In Clinical Trial Data Notes, Data Notes are designed to present highly-legible, interoperable data sets that have the potential to improve understanding for end users anywhere in the clinical trials value chain. The data described therein will be available via our ClinicalTrialDataDB data repository, and must align with FAIR Principles
for scientific data.
Data Notes center a particular dataset, provide thorough methodology on data regarding production and validation, and highlight potential opportunities for reuse. If a manuscript contains more detailed biological, medical or technical analyses of data, the authors should instead submit a Research Article.
Our aim with Data Notes is to incentivize the production and dissemination of useful data, even in cases where the author themselves does not plan to publish more detailed analysis, or believe this analysis will take a good deal more time.
Our Editorial process assesses the following:
- FAIR principle agreement, or how Findable, Accessible, Interoperable and Reusable the data is.
- Legibility, with respect to how comprehensible the data set is for patients, sponsors, and other would-be researchers.
- Comprehensiveness, considered in context of historically available data and limitations communicated by the author.
- Potential for reuse, either by sponsors, clinical research organizations, or patients. We prioritize datasets which are thoroughly documented, supported by metadata, and add value to similar data already available.
Our editorial team explicitly will not consider the following, so as not to disadvantage unglamorous contributions:
- Whether the data is rare or unusual in nature.
- Whether a novel methodology or technology was used to create dataset.
- Whether any subset of the data has been referenced in prior publications (so long as novel contributions to the dataset are present).

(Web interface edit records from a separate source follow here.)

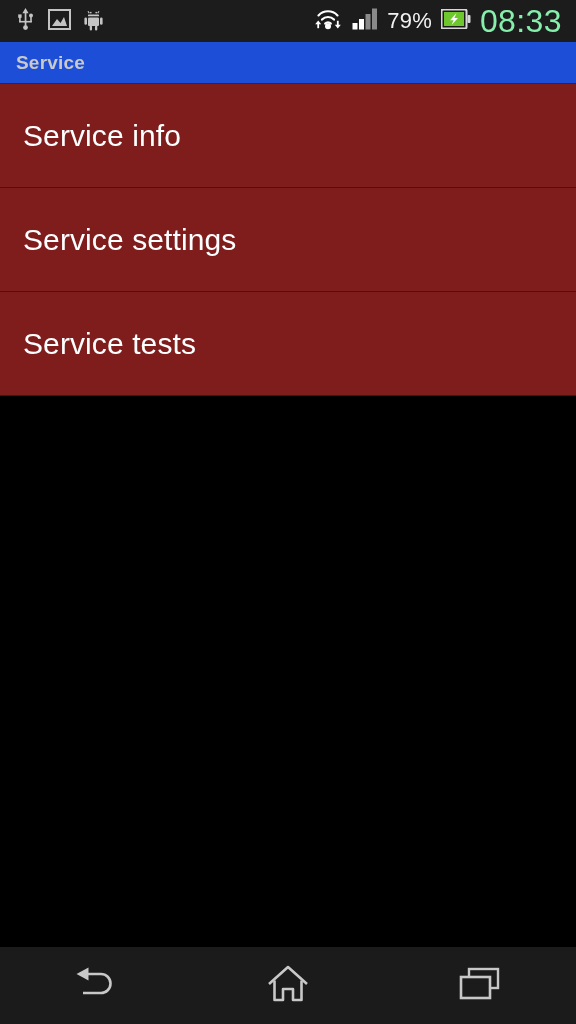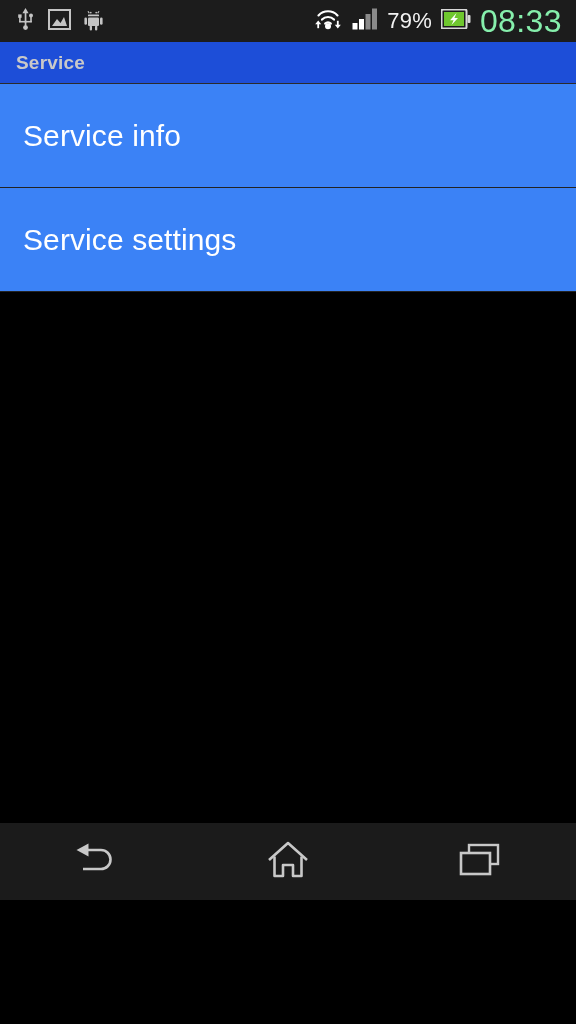"79%" .phone { height: 900px -> 1024px }
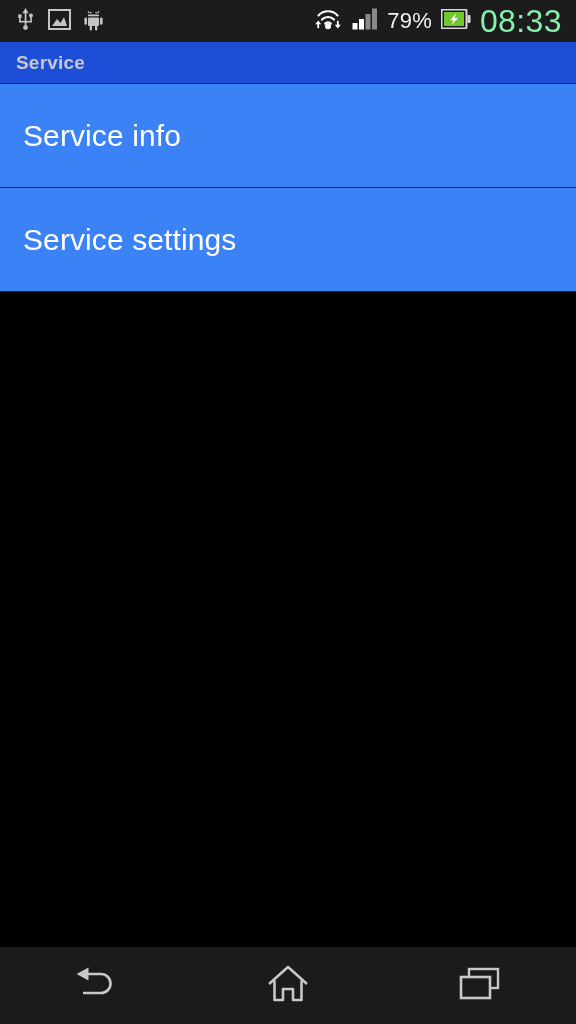"Service info" .list-item { background: #3b82f6 -> #7f1d1d }
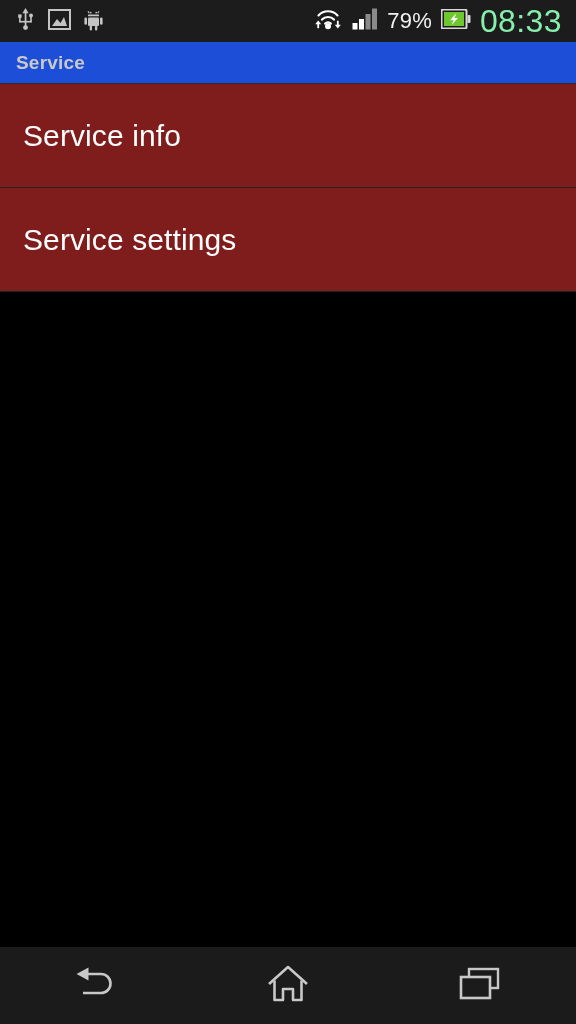"Service tests" div.list-item { html: none -> <div> <span>Service tests</span> </div> }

The following word processor file formats are acceptable for the main manuscript document:
- Microsoft word (DOC, DOCX)
- Rich text format (RTF)
- Portable document format (PDF)
- TeX/LaTeX (use OUP TeX template)
- DeVice Independent format (DVI)
If submitting via TeX, all editable sources are required so as to mitigate unnecessary publication delays.
Data Access Requirements
Dataset(s) included within a Data Note must be available for our reviewers to assess along with the manuscript. This should be done via submission to our Clinical Trial Data Note Archive
Following approval, said datasets must be made available under a Creative Commons CC0
waiver, without restrictions but subject to student opt-in to sharing the data. When submitting a dataset(s) which builds upon prior work, said prior work must be clearly referenced within a citation.
Clinical Trial Data Notes was built with large datasets in mind. There is no data processing or storage fee. The journal will provide a direct link from the published manuscripts to our Data Archive. Datasets will be provided with DOI’s following publication, in order to facilitate credit sharing and discoverability.
If you have sensitive data only appropriate for controlled-access databases (e.g. medical data), please indicate this when submitting your manuscript. When data therein has been consented to be openly shared, the editors may ask that you include an incomplete, unsigned version of the consent form alongside the data. You will also be asked to confirm that you have followed all national guidelines on data collection and release in the country the research was carried out. If you have any questions, feel free to reach out via email@example.com.
Data submission is required at the point of manuscript submission, so as to minimize delays that are inevitable with multiple submission cycles or phases.
When submitting said data, you need to include sufficient description of said data, not just submission of the data alone. For this, please provide our team with the following information:
1. Descriptive, unique title for said data. This title typically begins with “The data for…”
2. Data Abstract: a brief description of the dataset(s) included and their potential use for the scientific community.
3. Data Author(s): This can differ from that of the submitted manuscript.
4. Data Type(s): For example, adverse effect data, demographic data, transcriptome, imaging, movies, etc.
5. Data Size: An estimate of dataset size.
6. Readme File: The Readme should contain information about the files (to be) hosted in a dataset, including naming conventions and directory format of any zipped files.
7. Relevant Link(s): Hypertext links for any relevant data that is publicly available, or any related accession numbers in other repositories.
8. Acknowledgements: Please be sure to include a list of grants and funding agencies and information on consortium or projects if there are any associated with these data.